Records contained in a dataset
● ● ● ●

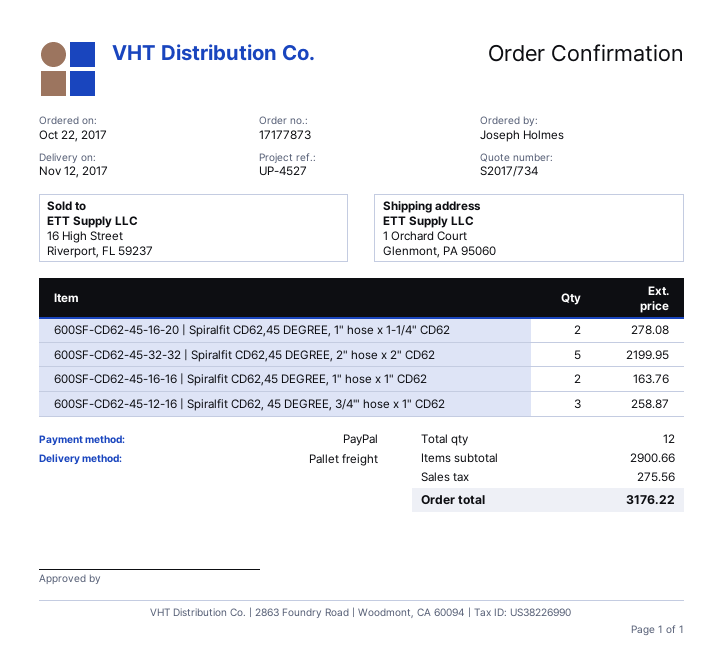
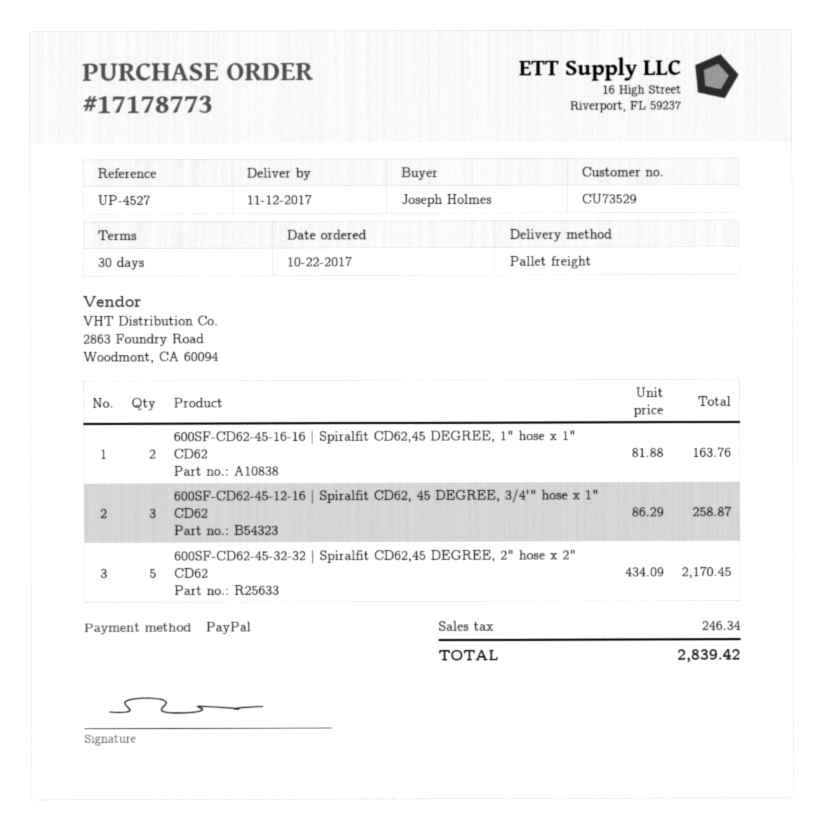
order number: 17177873 -> 17178773
600SF-CD62-45-16-20 | Spiralfit CD62,45 DEGREE, 1" hose x 1-1/4" CD62: 2 for 278.08 -> none
600SF-CD62-45-32-32 | Spiralfit CD62,45 DEGREE, 2" hose x 2" CD62: 5 for 2199.95 -> 5 for 2170.45
tax: 275.56 -> 246.34
total: 3176.22 -> 2839.42

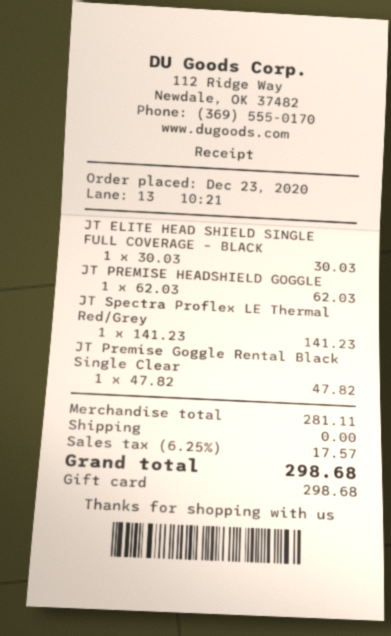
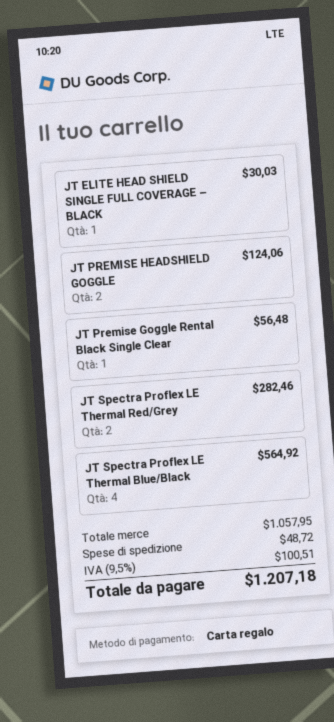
JT PREMISE HEADSHIELD GOGGLE: 1 for 62.03 -> 2 for 124.06
JT Spectra Proflex LE Thermal Red/Grey: 1 for 141.23 -> 2 for 282.46
JT Premise Goggle Rental Black Single Clear: 1 for 47.82 -> 1 for 56.48
JT Spectra Proflex LE Thermal Blue/Black: none -> 4 for 564.92
subtotal: 281.11 -> 1057.95
shipping: 0.00 -> 48.72
tax: 6.25% = 17.57 -> 9.5% = 100.51
total: 298.68 -> 1207.18

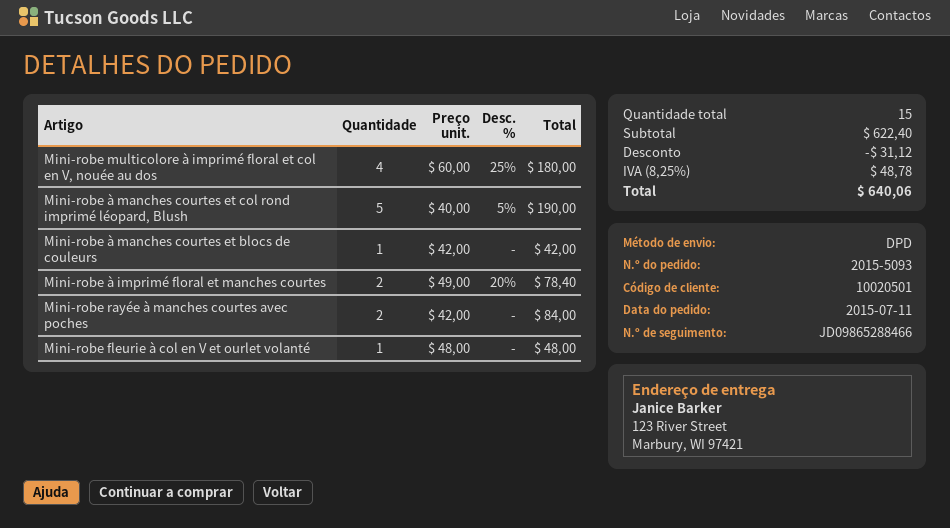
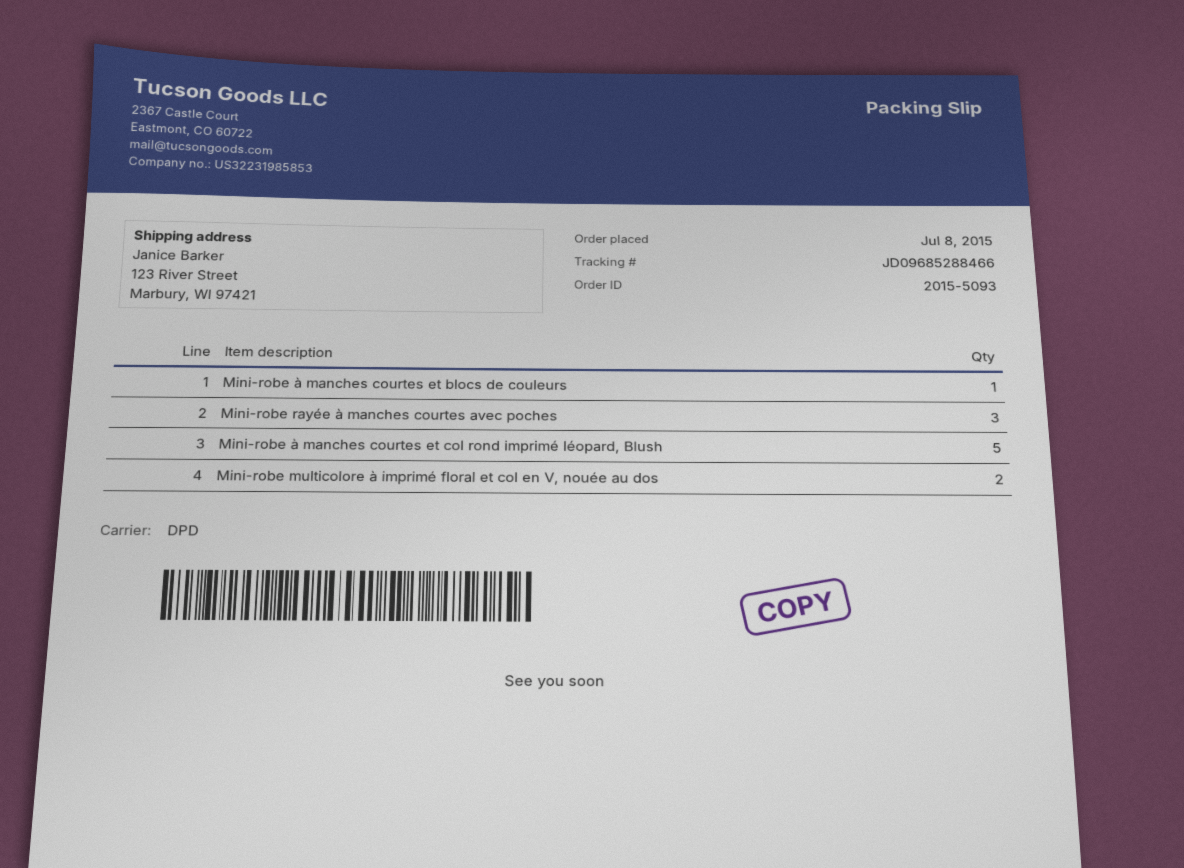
order date: 2015-07-11 -> 2015-07-08
tracking number: JD09865288466 -> JD09685288466
Mini-robe multicolore à imprimé floral et col en V, nouée au dos: 4 -> 2
Mini-robe à imprimé floral et manches courtes: 2 -> none
Mini-robe rayée à manches courtes avec poches: 2 -> 3
Mini-robe fleurie à col en V et ourlet volanté: 1 -> none

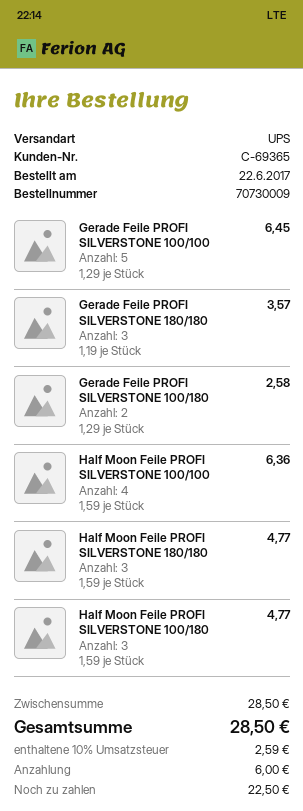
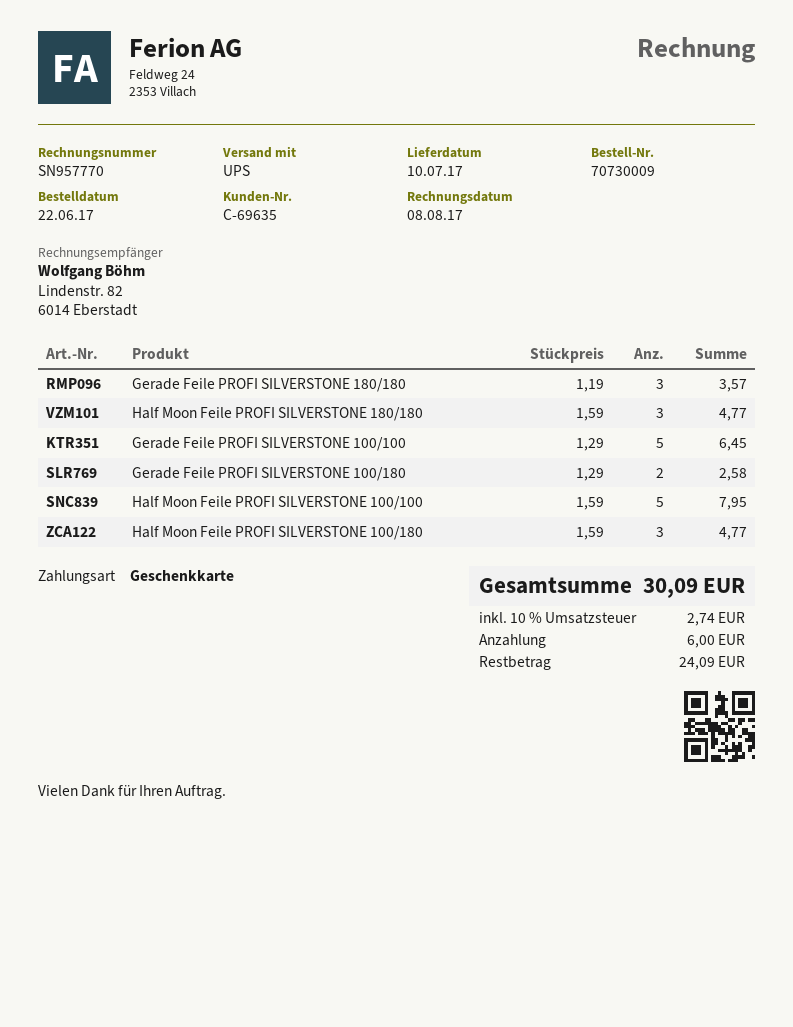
customer number: C-69365 -> C-69635
Half Moon Feile PROFI SILVERSTONE 100/100: 4 x 1.59 = 6.36 -> 5 x 1.59 = 7.95
tax: 10% = 2.59 -> 10% = 2.74
total: 28.50 -> 30.09
balance: 22.50 -> 24.09

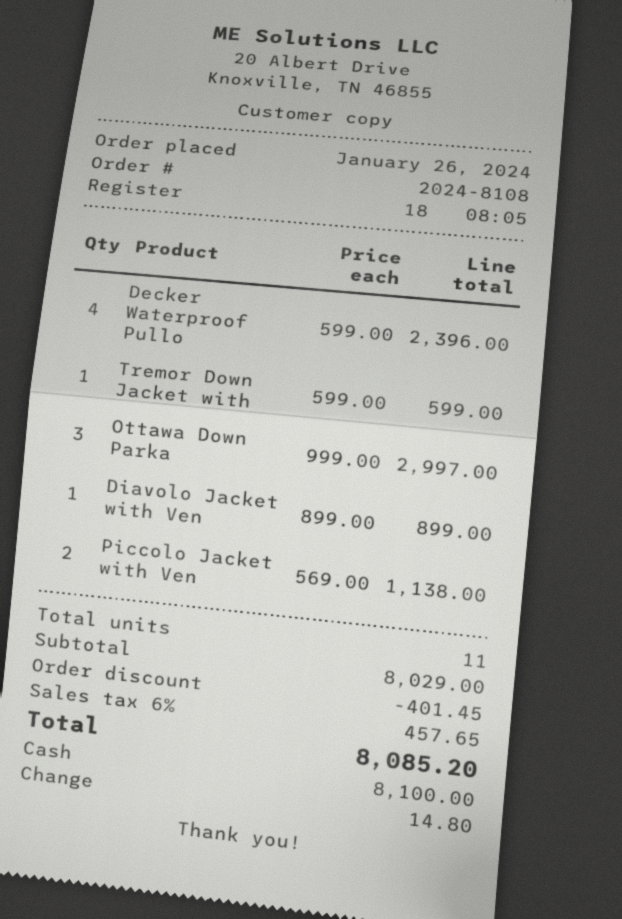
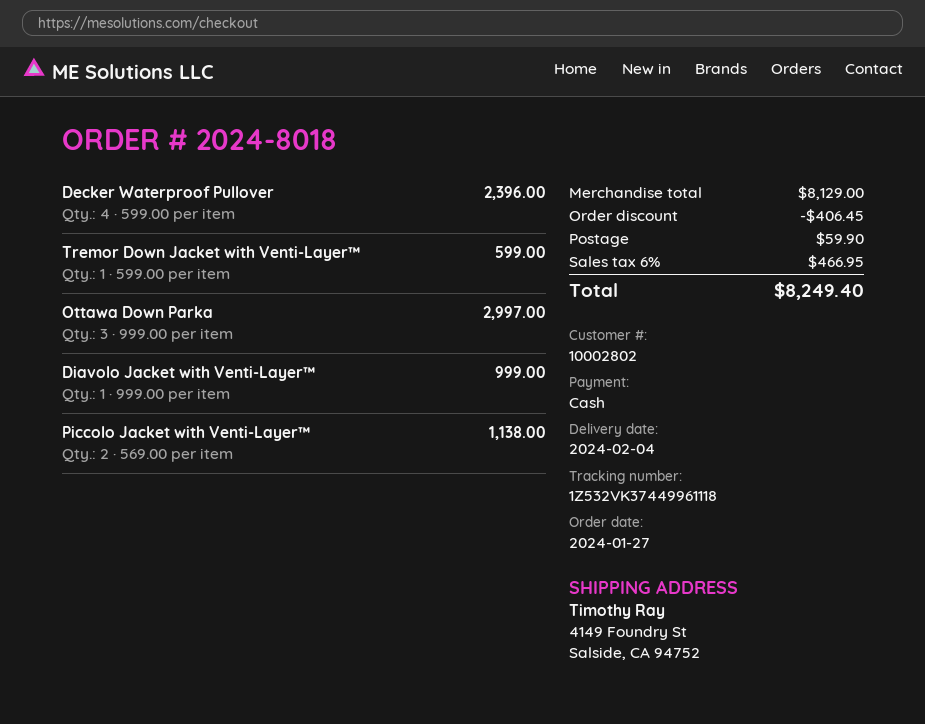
order number: 2024-8108 -> 2024-8018
order date: 2024-01-26 -> 2024-01-27
Diavolo Jacket with Ven: 1 x 899.00 = 899.00 -> 1 x 999.00 = 999.00
subtotal: 8029.00 -> 8129.00
discount: 401.45 -> 406.45
shipping: none -> 59.90
tax: 6% = 457.65 -> 6% = 466.95
total: 8085.20 -> 8249.40

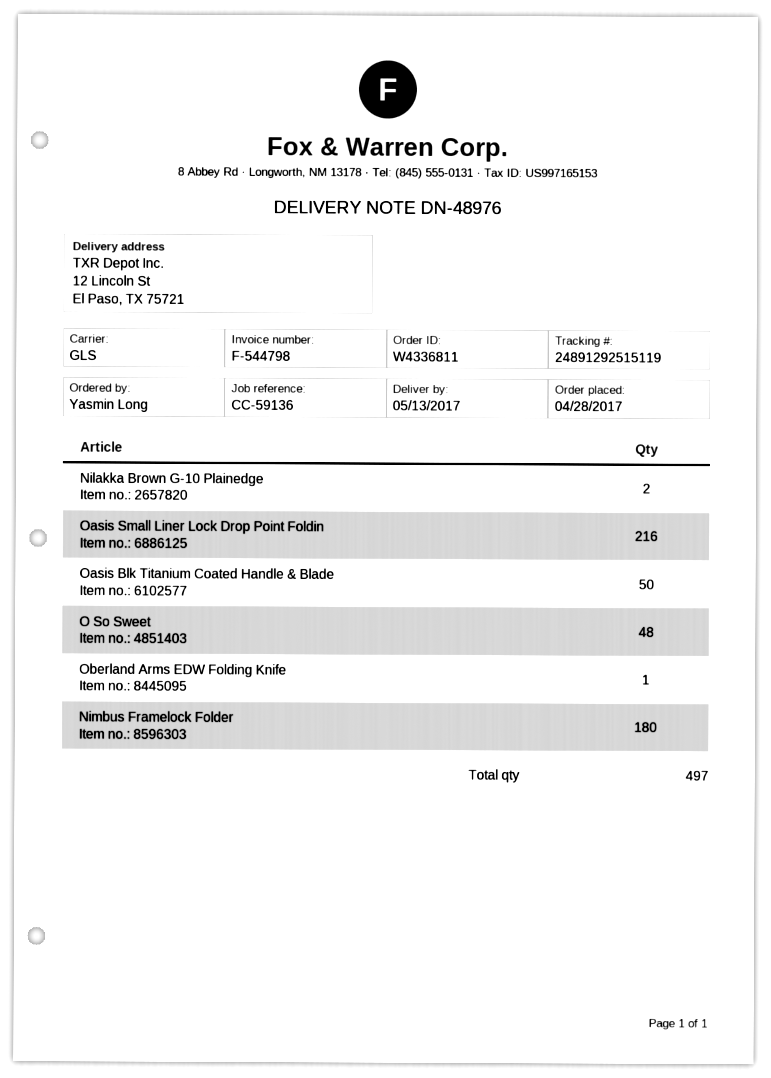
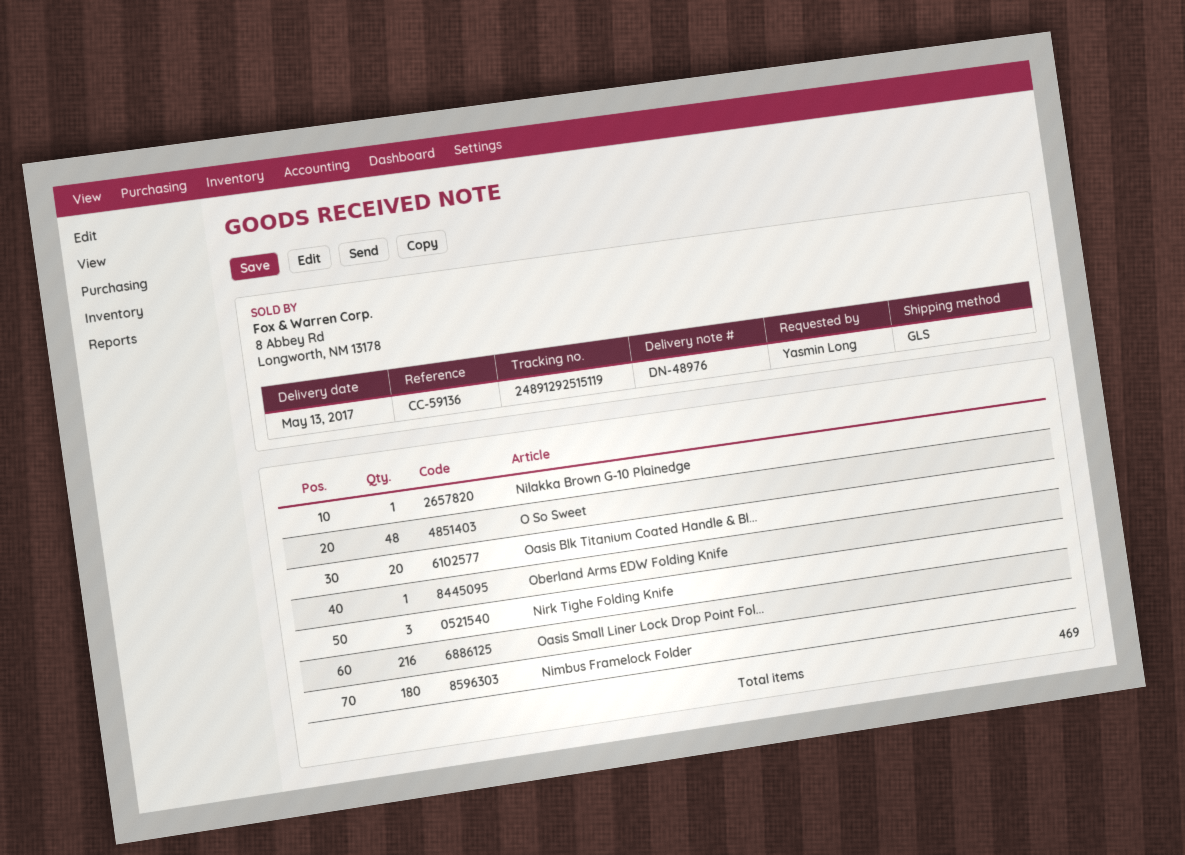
Nilakka Brown G-10 Plainedge: 2 -> 1
Oasis Blk Titanium Coated Handle & Blade: 50 -> 20
Nirk Tighe Folding Knife: none -> 3
total quantity: 497 -> 469

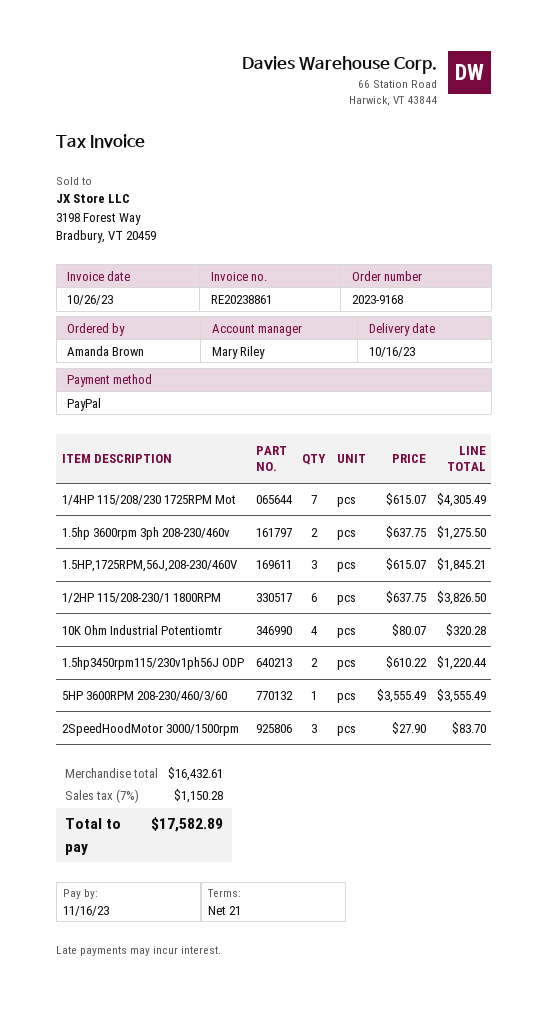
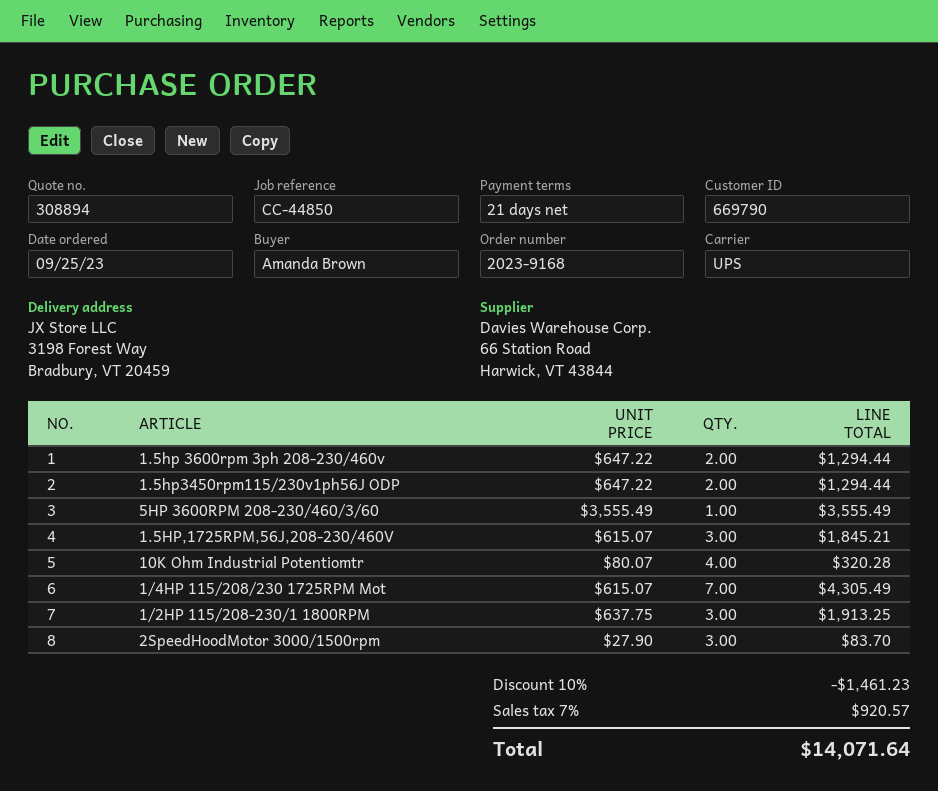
1.5hp 3600rpm 3ph 208-230/460v: 2 x 637.75 = 1275.50 -> 2 x 647.22 = 1294.44
1/2HP 115/208-230/1 1800RPM: 6 x 637.75 = 3826.50 -> 3 x 637.75 = 1913.25
1.5hp3450rpm115/230v1ph56J ODP: 2 x 610.22 = 1220.44 -> 2 x 647.22 = 1294.44
discount: none -> 10% = 1461.23
tax: 7% = 1150.28 -> 7% = 920.57
total: 17582.89 -> 14071.64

● ● ● ●

DIRECTIONS: Each record should be printed again precisely, though not its pictures.

RESPONSE AREA:
order number: 17177873 -> 17178773
600SF-CD62-45-16-20 | Spiralfit CD62,45 DEGREE, 1" hose x 1-1/4" CD62: 2 for 278.08 -> none
600SF-CD62-45-32-32 | Spiralfit CD62,45 DEGREE, 2" hose x 2" CD62: 5 for 2199.95 -> 5 for 2170.45
tax: 275.56 -> 246.34
total: 3176.22 -> 2839.42

JT PREMISE HEADSHIELD GOGGLE: 1 for 62.03 -> 2 for 124.06
JT Spectra Proflex LE Thermal Red/Grey: 1 for 141.23 -> 2 for 282.46
JT Premise Goggle Rental Black Single Clear: 1 for 47.82 -> 1 for 56.48
JT Spectra Proflex LE Thermal Blue/Black: none -> 4 for 564.92
subtotal: 281.11 -> 1057.95
shipping: 0.00 -> 48.72
tax: 6.25% = 17.57 -> 9.5% = 100.51
total: 298.68 -> 1207.18

order date: 2015-07-11 -> 2015-07-08
tracking number: JD09865288466 -> JD09685288466
Mini-robe multicolore à imprimé floral et col en V, nouée au dos: 4 -> 2
Mini-robe à imprimé floral et manches courtes: 2 -> none
Mini-robe rayée à manches courtes avec poches: 2 -> 3
Mini-robe fleurie à col en V et ourlet volanté: 1 -> none

customer number: C-69365 -> C-69635
Half Moon Feile PROFI SILVERSTONE 100/100: 4 x 1.59 = 6.36 -> 5 x 1.59 = 7.95
tax: 10% = 2.59 -> 10% = 2.74
total: 28.50 -> 30.09
balance: 22.50 -> 24.09

order number: 2024-8108 -> 2024-8018
order date: 2024-01-26 -> 2024-01-27
Diavolo Jacket with Ven: 1 x 899.00 = 899.00 -> 1 x 999.00 = 999.00
subtotal: 8029.00 -> 8129.00
discount: 401.45 -> 406.45
shipping: none -> 59.90
tax: 6% = 457.65 -> 6% = 466.95
total: 8085.20 -> 8249.40

Nilakka Brown G-10 Plainedge: 2 -> 1
Oasis Blk Titanium Coated Handle & Blade: 50 -> 20
Nirk Tighe Folding Knife: none -> 3
total quantity: 497 -> 469

1.5hp 3600rpm 3ph 208-230/460v: 2 x 637.75 = 1275.50 -> 2 x 647.22 = 1294.44
1/2HP 115/208-230/1 1800RPM: 6 x 637.75 = 3826.50 -> 3 x 637.75 = 1913.25
1.5hp3450rpm115/230v1ph56J ODP: 2 x 610.22 = 1220.44 -> 2 x 647.22 = 1294.44
discount: none -> 10% = 1461.23
tax: 7% = 1150.28 -> 7% = 920.57
total: 17582.89 -> 14071.64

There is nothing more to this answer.